Die Liebeshandlung ist gut geschrieben, Eugenides' Erzählstil lässt wenig zu wünschen übrig. Er differenziert das Innenleben und die Erzählebenen der drei Personen gut, jeder der drei hat seine eigene spezifische Stimme. Richtig sympathisch geworden oder nahe gegangen sind mir die Charaktere dennoch nicht, selbst der etwas stärker reflektierende Mitchell schwächelt, als es um tatsächlich gewichtigere Entscheidungen in seinem Leben geht (ggf. mit Ausnahme des Romanendes) und wählt den leichteren, banalen Weg.
Ein wenig hat man beim Lesen das Gefühl, der Roman (der Autor?!) weiß nicht recht, was er sein will, was vielleicht wiederum die Konflikte der Protagonisten spiegelt.
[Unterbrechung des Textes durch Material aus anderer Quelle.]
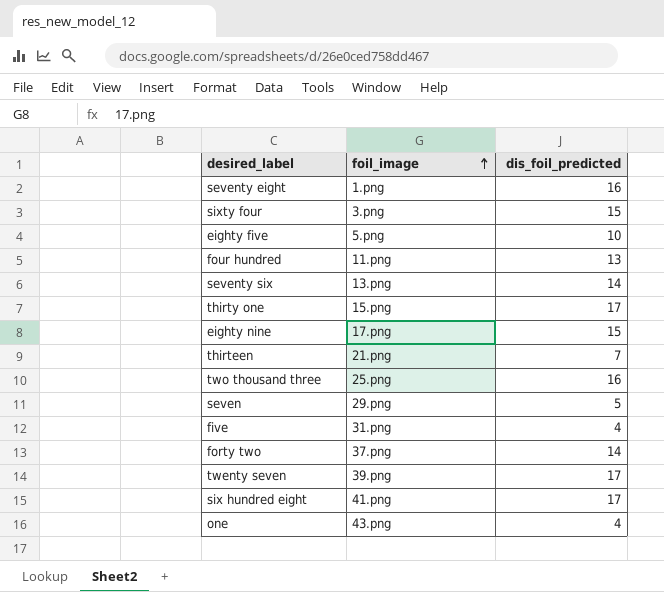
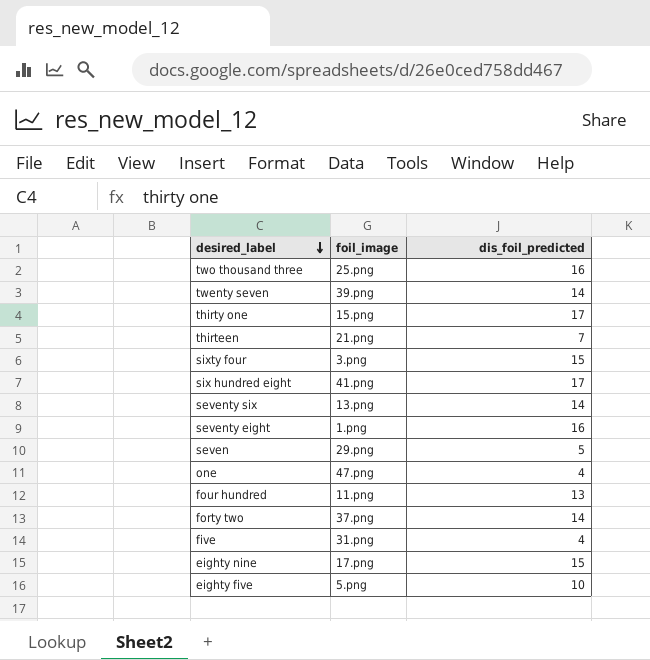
row order: foil_image ascending -> desired_label descending
twenty seven | dis_foil_predicted: 17 -> 14
one | foil_image: 43.png -> 47.png

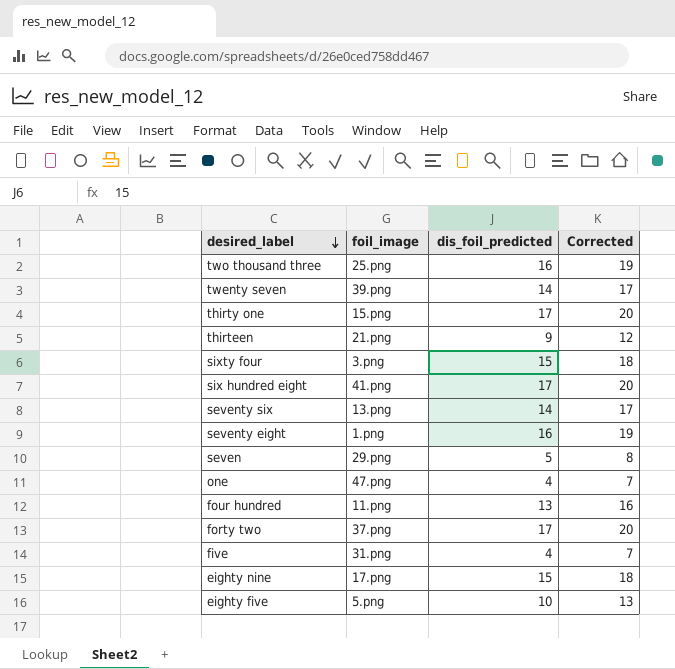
column Corrected | formula: none -> [dis_foil_predicted] + 3
thirteen | dis_foil_predicted: 7 -> 9
forty two | dis_foil_predicted: 14 -> 17

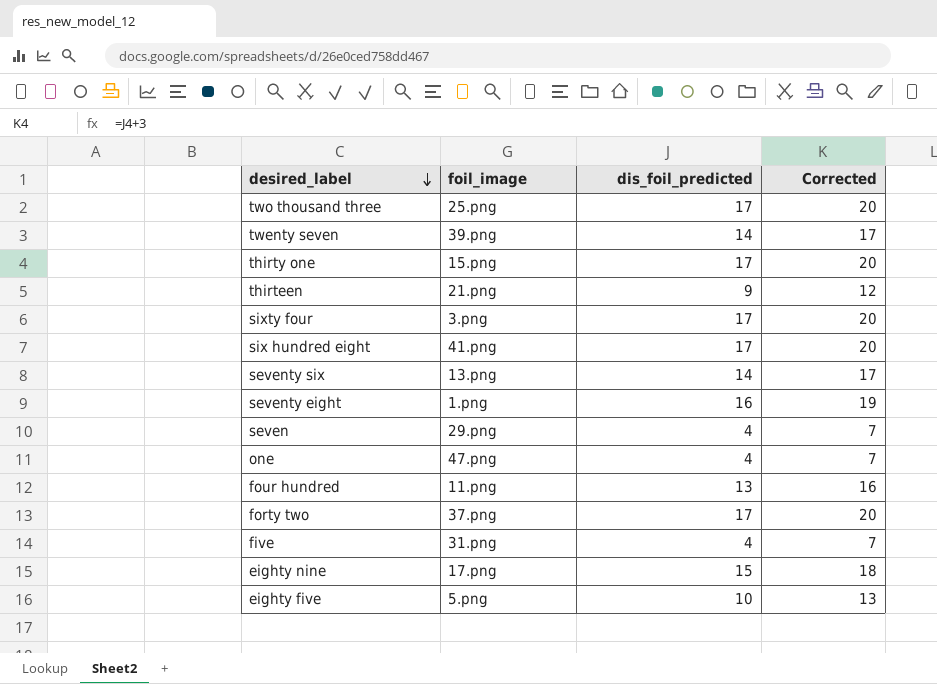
two thousand three | dis_foil_predicted: 16 -> 17
two thousand three | Corrected: 19 -> 20
sixty four | dis_foil_predicted: 15 -> 17
sixty four | Corrected: 18 -> 20
seven | dis_foil_predicted: 5 -> 4
seven | Corrected: 8 -> 7

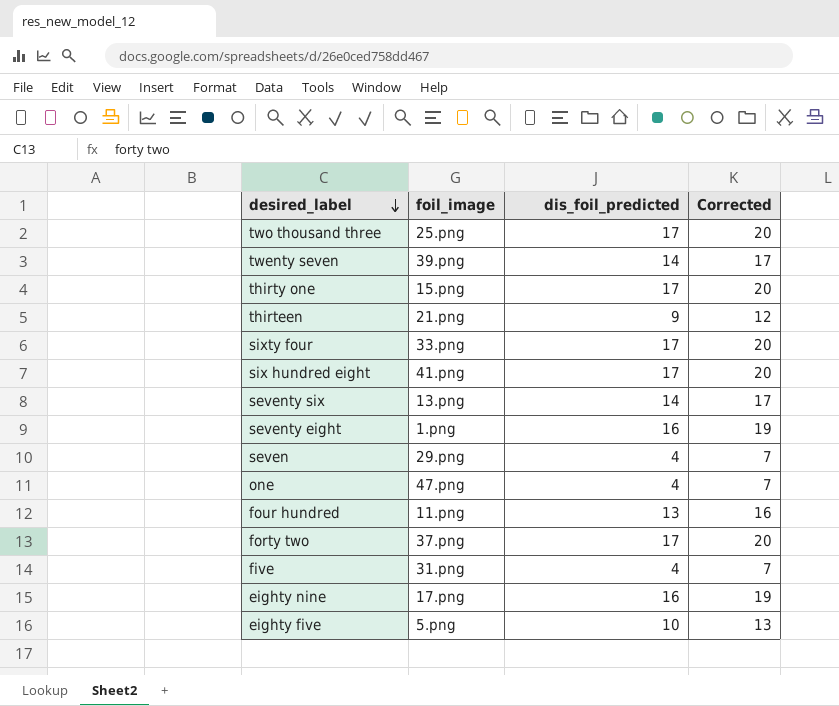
sixty four | foil_image: 3.png -> 33.png
eighty nine | dis_foil_predicted: 15 -> 16
eighty nine | Corrected: 18 -> 19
Hier wird die Literaturwissenschaft, die Psychologie und die Religion gestreift, teilweise auch exzessiv im Detail dargestellt, ohne wirklich zu Erkenntnissen zu kommen. Wohin führt der radikale, dekonstruktivistische literaturkritische Ansatz? Zurück zum viktorianischen Roman. Wie soll man mit einem manisch-depressiven Menschen leben? Es klappt nicht. Welche Religion kann Erleuchtung bringen? Schulterzucken.
Vielleicht verbergen sich in Die Liebeshandlung noch einige interessante Konstruktionen, die Bezug nehmen auf den Plot von Dreiecksbeziehungen im viktorianischen Roman, vielleicht entgeht mir die Bedeutsamkeit der Besichtigung von drei reichen, weißen Collegeabsolventen auf ihren ersten Schritten ins Leben (von denen keiner der drei übrigens wirklich Verantwortung für irgendetwas übernimmt). Als Roman des "Coming of Age" (wie ihn William Deresiewicz in der NY Times rezensiert) ist das Buch aber auch nicht beeindruckend, da völlig unklar ist, ob die drei Charaktere tatsächlich im Leben weiterkommen werden.
Das heißt nicht, dass ich Die Liebeshandlung ungern gelesen habe, besonders beeindruckt bin ich aber nicht.
Jeffrey Eugenides, Die Liebeshandlung. rororo, Reinbek 2012.